> [Task instructions]
Return every entry exactly. Leave nothing out.

── Exercise data ──

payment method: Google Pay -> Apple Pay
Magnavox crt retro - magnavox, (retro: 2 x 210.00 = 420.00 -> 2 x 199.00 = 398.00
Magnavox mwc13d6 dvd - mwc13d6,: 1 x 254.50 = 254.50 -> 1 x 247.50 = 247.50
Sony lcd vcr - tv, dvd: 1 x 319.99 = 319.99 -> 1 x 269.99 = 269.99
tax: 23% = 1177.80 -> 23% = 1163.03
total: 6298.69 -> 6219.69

───

> [Your response]
payment method: Google Pay -> Apple Pay
Magnavox crt retro - magnavox, (retro: 2 x 210.00 = 420.00 -> 2 x 199.00 = 398.00
Magnavox mwc13d6 dvd - mwc13d6,: 1 x 254.50 = 254.50 -> 1 x 247.50 = 247.50
Sony lcd vcr - tv, dvd: 1 x 319.99 = 319.99 -> 1 x 269.99 = 269.99
tax: 23% = 1177.80 -> 23% = 1163.03
total: 6298.69 -> 6219.69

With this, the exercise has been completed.